In [2]:
import torch
import torch.nn as nn
import math

In [2]:
# check cuda is available or not 
device = 'cuda' if torch.cuda.is_available() else 'cpu'

In [4]:
def even_position( p, i, dim):
    return math.sin(p/(10000**((2*i)/dim)))

def odd_position( p, i, dim):
    return math.cos(p/(10000**((2*i)/dim)))

def postional_encoding(tokens_len, embed_dim):
    postional_encodings = []
    for p in range(tokens_len):
        token_postion = []
        for i in  range(embed_dim):
            if i % 2 == 0:
                token_postion.append(even_position( p, i, embed_dim))
            else:
                token_postion.append(even_position( p, i, embed_dim))
        postional_encodings.append(token_postion)
    return postional_encodings



In [5]:
class SelfAttention(nn.Module):
    def __init__(self, embed_dim, dim):
        super().__init__()
        self.query_w = nn.Linear(embed_dim, dim)
        self.key_w = nn.Linear(embed_dim, dim)
        self.value_w = nn.Linear(embed_dim, dim)
        self.softmax = nn.Softmax(dim=-1)  
    def forward(self, embed):
        query = self.query_w(embed)
        key = self.key_w(embed)
        value = self.value_w(embed)
        scores = torch.matmul(query, key.transpose(-2, -1)) / (key.shape[-1] ** 0.5)
        attn_weights = self.softmax(scores)
        attended = torch.matmul(attn_weights, value)
        return attended

In [6]:
class MultiheadAttention(nn.Module):
    def __init__(self, num_heads, embed_dim, head_dim):
        super().__init__()
        self.num_heads = num_heads
        self.head_dim = head_dim
        self.embed_dim = embed_dim

        self.multi_head_attn = nn.ModuleList([
            SelfAttention(embed_dim, head_dim) for _ in range(num_heads)
        ])
        self.W = nn.Linear(num_heads * head_dim, embed_dim)

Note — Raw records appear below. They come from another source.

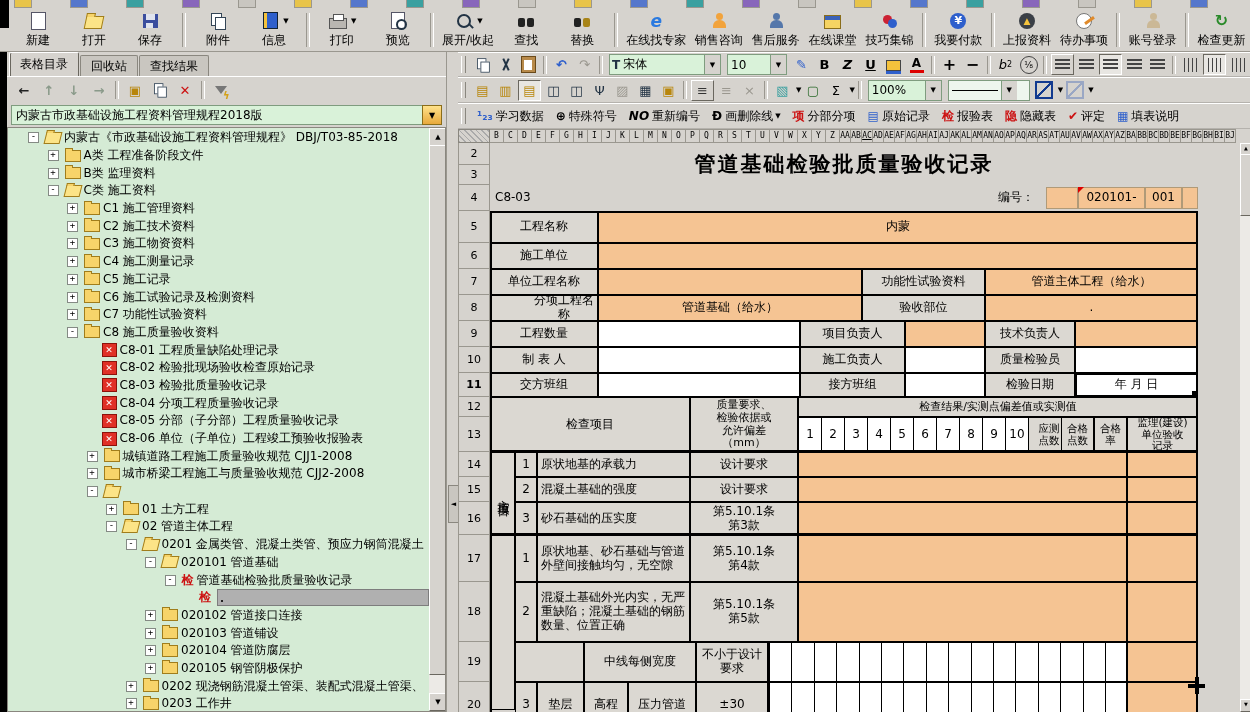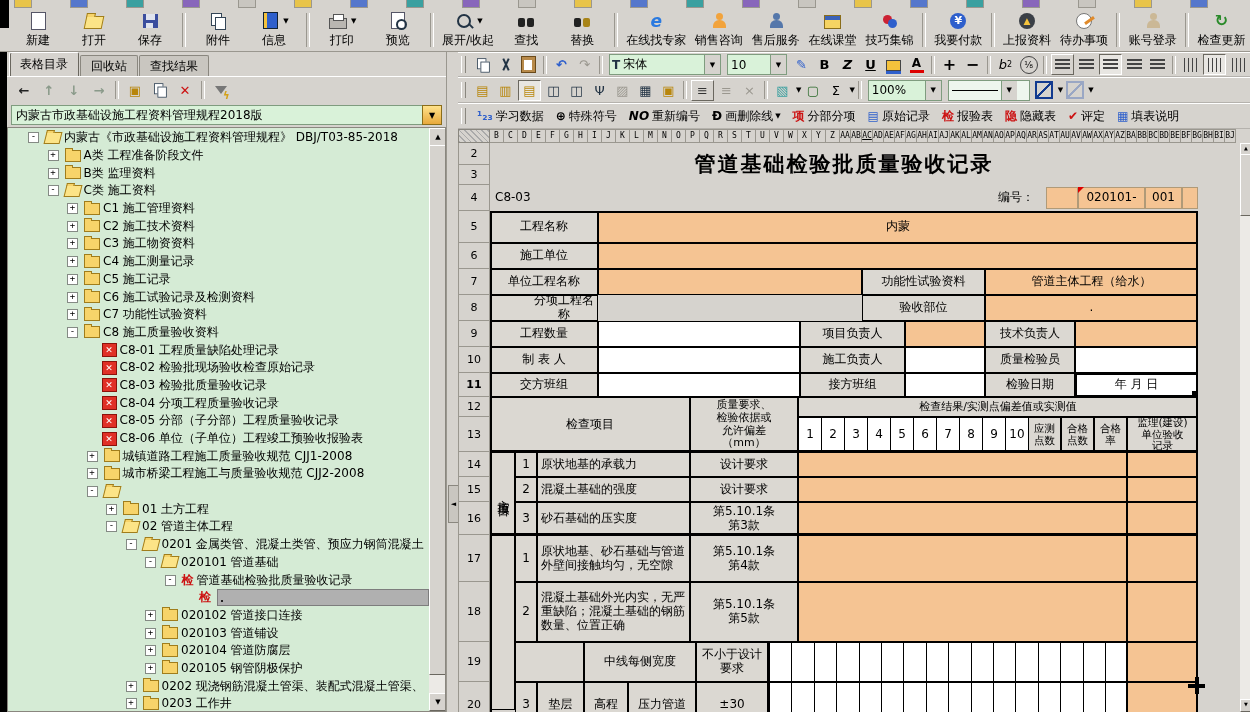--- a/index.html
+++ b/index.html
@@ -826,6 +826,7 @@
           <div class="cell " style="left: 372px; top: 126px; width: 123px; height: 26px;">功能性试验资料</div>
           <div class="cell o" style="left: 495px; top: 126px; width: 213px; height: 26px;">管道主体工程（给水）</div>
           <div class="cell " style="left: 0px; top: 152px; width: 108px; height: 26px; padding-left: 40px;">分项工程名称</div>
+          <div class="cell o" style="left: 108px; top: 152px; width: 264px; height: 26px;">管道基础（给水）</div>
           <div class="cell " style="left: 372px; top: 152px; width: 123px; height: 26px;">验收部位</div>
           <div class="cell o" style="left: 495px; top: 152px; width: 213px; height: 26px;">.</div>
           <div class="cell " style="left: 0px; top: 178px; width: 108px; height: 26px;">工程数量</div>

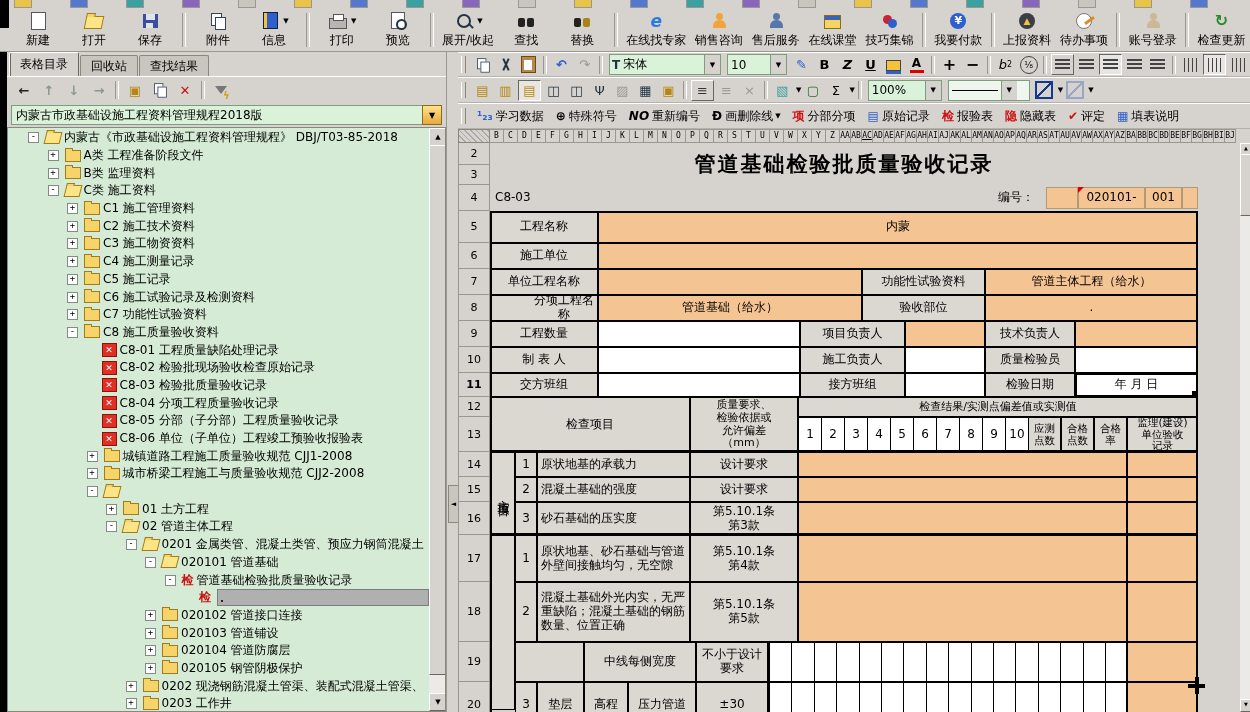--- a/index.html
+++ b/index.html
@@ -853,7 +853,7 @@
 允许偏差
 （mm）</div>
           <div class="cell s" style="left: 308px; top: 254px; width: 400px; height: 20px;">检查结果/实测点偏差值或实测值</div>
-          <div class="cell pl xs" style="left: 538px; top: 274px; width: 33px; height: 35px;">应测
+          <div class="cell pl xs" style="left: 538px; top: 274px; width: 42px; height: 35px;">应测
 点数</div>
           <div class="cell pl xs" style="left: 571px; top: 274px; width: 33px; height: 35px;">合格
 点数</div>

    def forward(self, embed):
        heads = [head(embed) for head in self.multi_head_attn]
        heads_cat = torch.cat(heads, dim=-1)
        output = self.W(heads_cat)
        return output


        

In [3]:
class LayerNormalization(nn.Module):
    def __init__(self, embed_dim, eps=1e-5):
        super(LayerNormalization, self).__init__()
        self.alpha = nn.Parameter(torch.ones(embed_dim))  
        self.beta = nn.Parameter(torch.zeros(embed_dim))  
        self.eps = eps

    def forward(self, embed):
        mean = embed.mean(dim=-1, keepdim=True)
        var = embed.var(dim=-1, keepdim=True, unbiased=False)
        normalized = (embed - mean) / torch.sqrt(var + self.eps)

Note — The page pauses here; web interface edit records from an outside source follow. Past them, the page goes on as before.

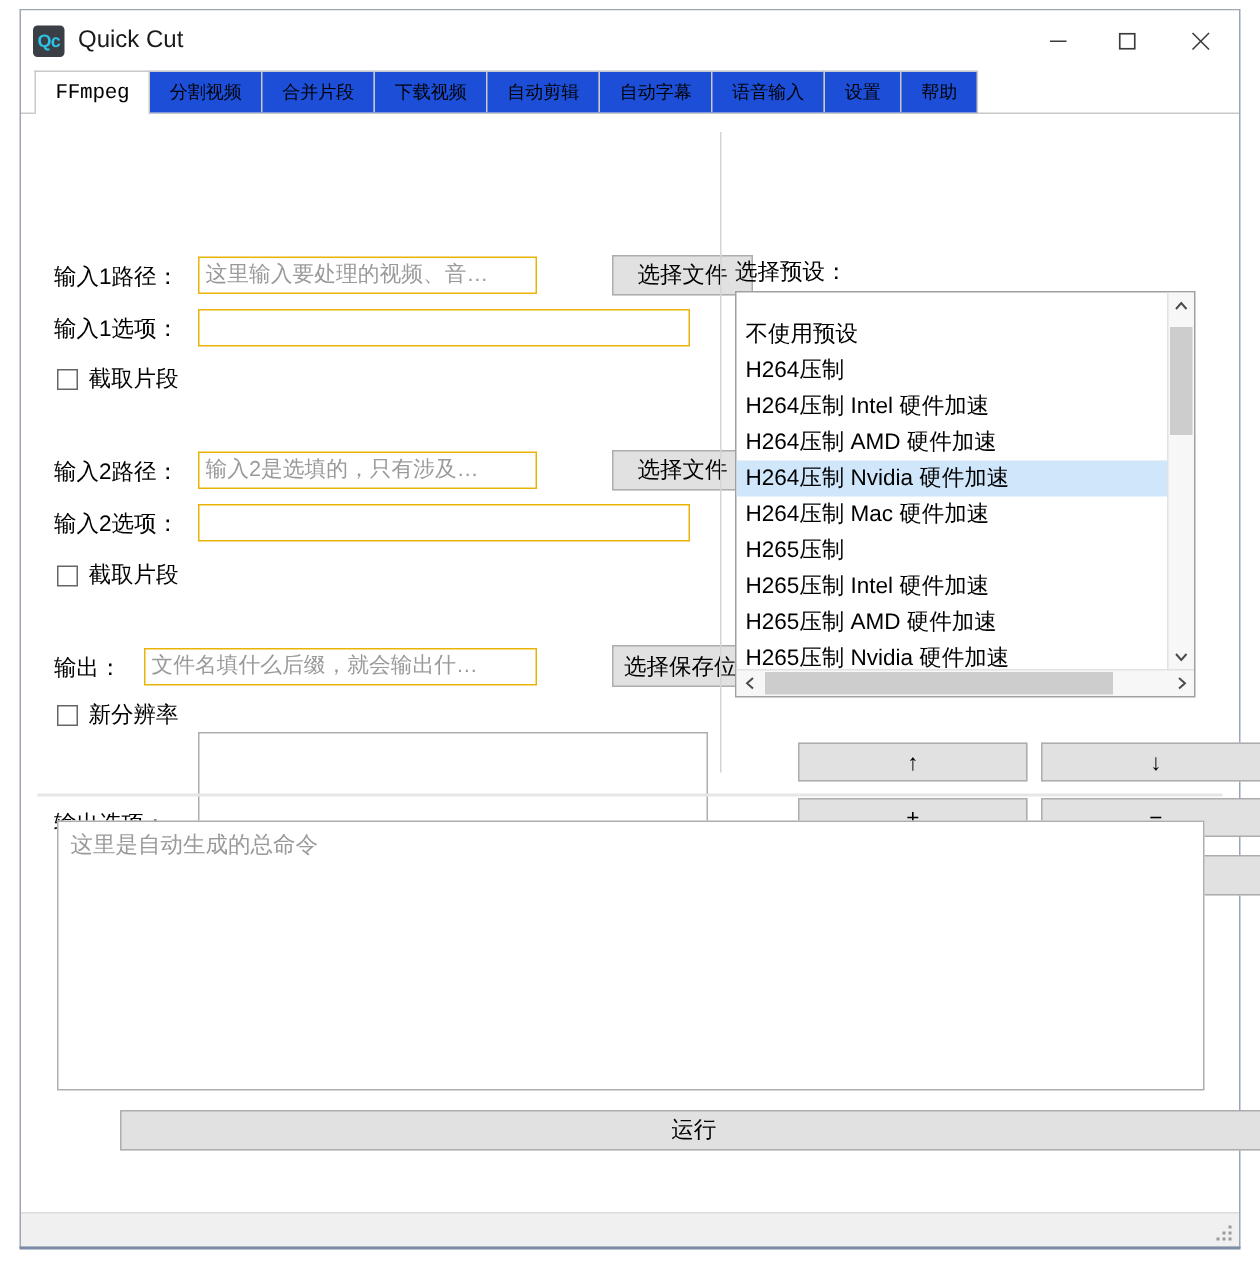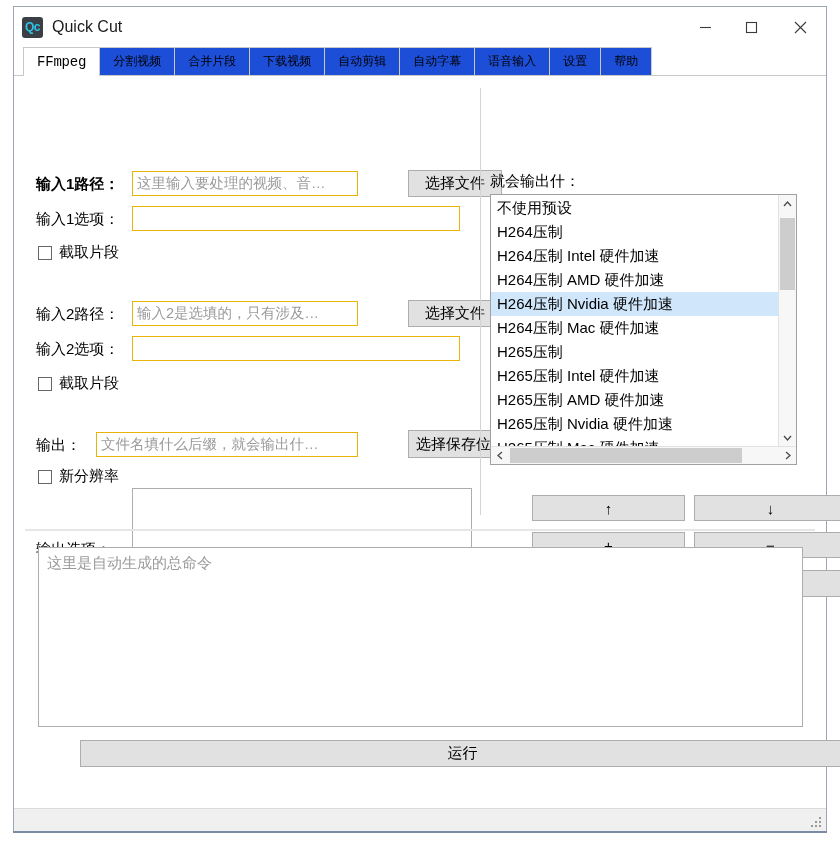--- a/index.html
+++ b/index.html
@@ -198,7 +198,7 @@
   
   .f-abs { position: absolute; }
 
-  #row-in1-label  { left: 22px;  top: 99px; font-weight: bold;  }
+  #row-in1-label  { left: 22px;  top: 99px;  }
   #in1-path       { left: 118px; top: 95px; width: 226px; }
   #in1-browse     { left: 352px; top: 94px; width: 94px; height: 27px; }
   #row-in1o-label { left: 22px;  top: 134px; }

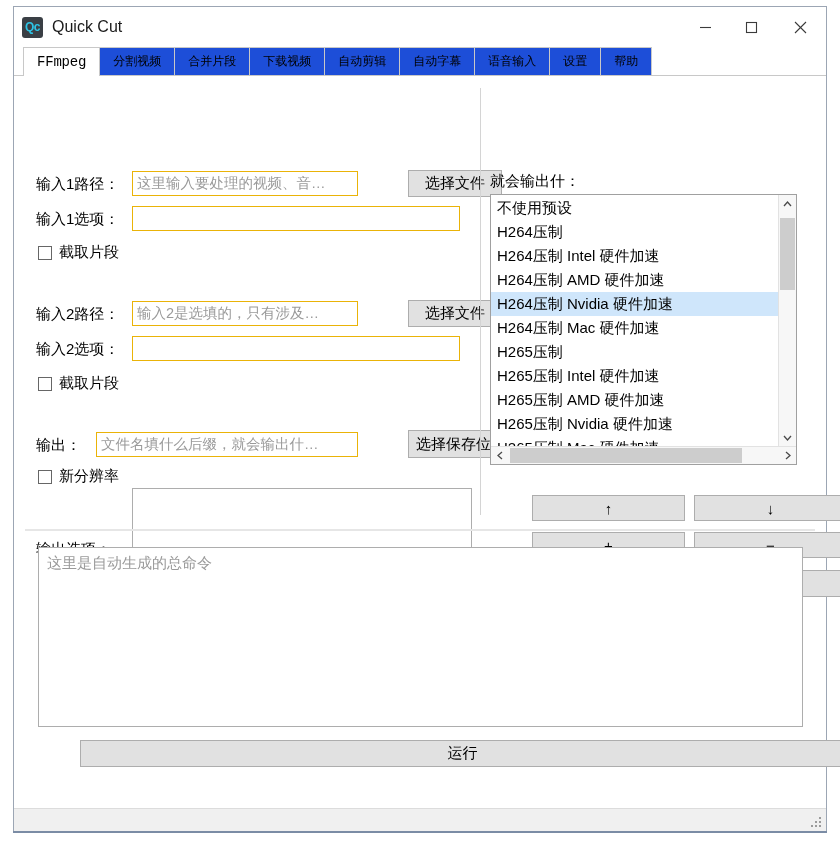--- a/index.html
+++ b/index.html
@@ -441,7 +441,7 @@
 
       <div class="pane-right">
 
-        <div class="f-abs label" id="preset-label">就会输出什：</div>
+        <div class="f-abs label" id="preset-label">选择预设：</div>
 
         <div class="f-abs" id="preset-list">
           <div class="list-viewport">

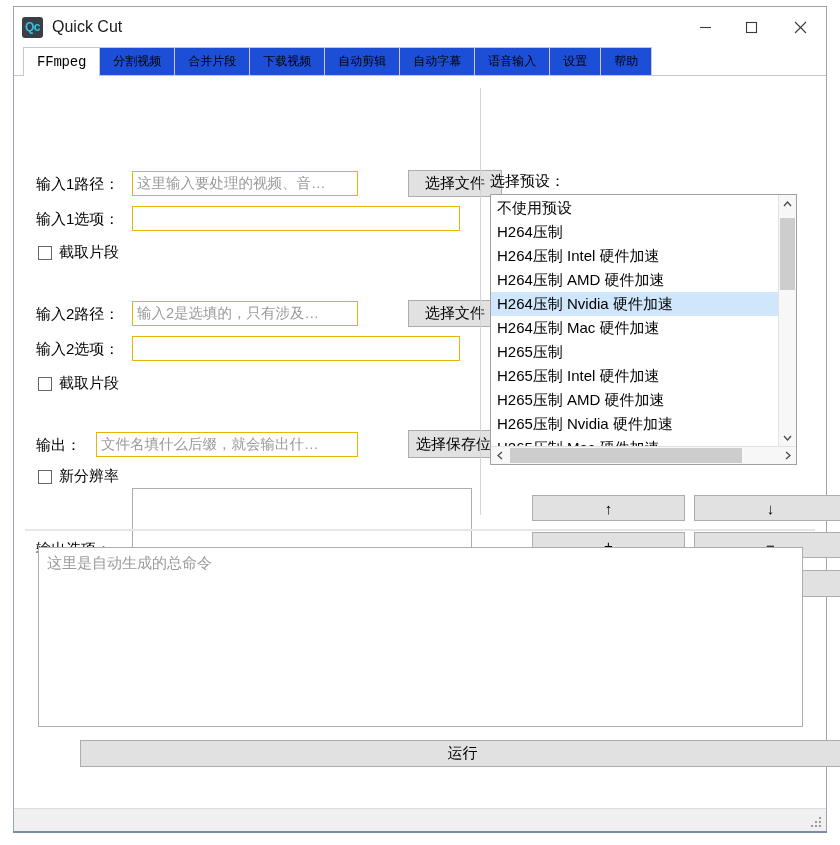--- a/index.html
+++ b/index.html
@@ -249,6 +249,7 @@
     flex: 1 1 auto;
     overflow: hidden;
     padding-top: 1px;
+    margin-top: 15px;
   }
   .list-item {
     height: 24px;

        return self.alpha * normalized + self.beta


In [4]:
class FeedForward(nn.Module):
    def __init__(self, embed_dim):
        super().__init__()
        self.W1 = nn.Linear(embed_dim, embed_dim)
        self.W2 = nn.Linear(embed_dim, embed_dim)
        self.dropout = nn.Dropout(0.2)

    def forward(self, embed):
        x = self.W1(embed)
        x = self.dropout(x)
        x = self.W2(x)  
        return x


In [5]:
class Encoder(nn.Module):
    def __init__(self, num_heads, embed_dim, head_dim):
        super().__init__()  
        self.multiheadattention = MultiheadAttention(num_heads, embed_dim, head_dim)
        self.layernorm1 = nn.LayerNorm(embed_dim)  
        self.feedforward = FeedForward(embed_dim)
        self.layernorm2 = nn.LayerNorm(embed_dim)

    def forward(self, x):
        atten_x = self.multiheadattention(x)
        x = self.layernorm1(atten_x + x)
        ff_out = self.feedforward(x)
        x = self.layernorm2(ff_out + x)
        return x


In [7]:
class StackEncoder(nn.Module):
    def __init__(self, num_heads, embed_dim, head_dim):
        super().__init__()
        self.encoders = nn.Sequential(
            *[Encoder(num_heads, embed_dim, head_dim) for _ in range(6)]
        )
    
    def forward(self, x):
        return self.encoders(x)